Problem details:
Give every line of the records exactly, please, from the first up to and including the one containing "2022: none -> 21.4".

The data:
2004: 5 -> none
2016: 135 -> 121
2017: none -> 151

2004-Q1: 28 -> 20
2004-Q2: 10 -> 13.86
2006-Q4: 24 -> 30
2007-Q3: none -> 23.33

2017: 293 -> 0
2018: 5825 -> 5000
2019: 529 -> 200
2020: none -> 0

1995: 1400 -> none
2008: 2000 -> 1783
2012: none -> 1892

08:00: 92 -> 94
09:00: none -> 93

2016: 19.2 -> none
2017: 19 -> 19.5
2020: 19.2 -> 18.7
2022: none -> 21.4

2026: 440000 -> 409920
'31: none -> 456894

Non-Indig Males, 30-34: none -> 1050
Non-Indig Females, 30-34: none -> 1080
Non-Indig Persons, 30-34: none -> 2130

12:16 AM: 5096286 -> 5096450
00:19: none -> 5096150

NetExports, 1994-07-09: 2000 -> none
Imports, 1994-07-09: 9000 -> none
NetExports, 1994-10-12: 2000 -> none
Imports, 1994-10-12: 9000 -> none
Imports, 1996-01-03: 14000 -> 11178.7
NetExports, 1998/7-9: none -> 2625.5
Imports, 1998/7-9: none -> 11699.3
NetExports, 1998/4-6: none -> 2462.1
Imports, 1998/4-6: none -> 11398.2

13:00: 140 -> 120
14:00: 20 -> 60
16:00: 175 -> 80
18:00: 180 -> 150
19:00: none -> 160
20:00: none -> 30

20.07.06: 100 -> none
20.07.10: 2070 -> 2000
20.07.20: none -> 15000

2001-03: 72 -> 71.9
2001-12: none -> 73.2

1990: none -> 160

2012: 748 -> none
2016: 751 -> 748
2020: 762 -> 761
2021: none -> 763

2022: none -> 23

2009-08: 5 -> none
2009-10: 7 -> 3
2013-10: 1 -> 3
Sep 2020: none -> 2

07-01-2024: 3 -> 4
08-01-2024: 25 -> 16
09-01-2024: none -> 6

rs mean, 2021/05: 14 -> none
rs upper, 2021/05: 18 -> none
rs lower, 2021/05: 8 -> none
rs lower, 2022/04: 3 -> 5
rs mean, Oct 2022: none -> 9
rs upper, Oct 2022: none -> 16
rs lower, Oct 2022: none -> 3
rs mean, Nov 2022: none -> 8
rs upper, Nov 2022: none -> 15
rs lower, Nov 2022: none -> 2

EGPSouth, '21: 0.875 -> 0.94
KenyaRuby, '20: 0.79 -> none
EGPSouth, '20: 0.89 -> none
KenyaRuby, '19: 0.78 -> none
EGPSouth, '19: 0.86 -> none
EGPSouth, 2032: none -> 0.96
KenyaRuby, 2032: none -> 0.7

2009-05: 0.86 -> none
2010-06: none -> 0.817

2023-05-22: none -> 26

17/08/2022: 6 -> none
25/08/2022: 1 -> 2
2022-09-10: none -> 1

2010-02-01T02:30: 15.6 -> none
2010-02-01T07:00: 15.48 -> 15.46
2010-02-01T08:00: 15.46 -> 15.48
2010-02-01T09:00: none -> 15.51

Output for this exercise:
2004: 5 -> none
2016: 135 -> 121
2017: none -> 151

2004-Q1: 28 -> 20
2004-Q2: 10 -> 13.86
2006-Q4: 24 -> 30
2007-Q3: none -> 23.33

2017: 293 -> 0
2018: 5825 -> 5000
2019: 529 -> 200
2020: none -> 0

1995: 1400 -> none
2008: 2000 -> 1783
2012: none -> 1892

08:00: 92 -> 94
09:00: none -> 93

2016: 19.2 -> none
2017: 19 -> 19.5
2020: 19.2 -> 18.7
2022: none -> 21.4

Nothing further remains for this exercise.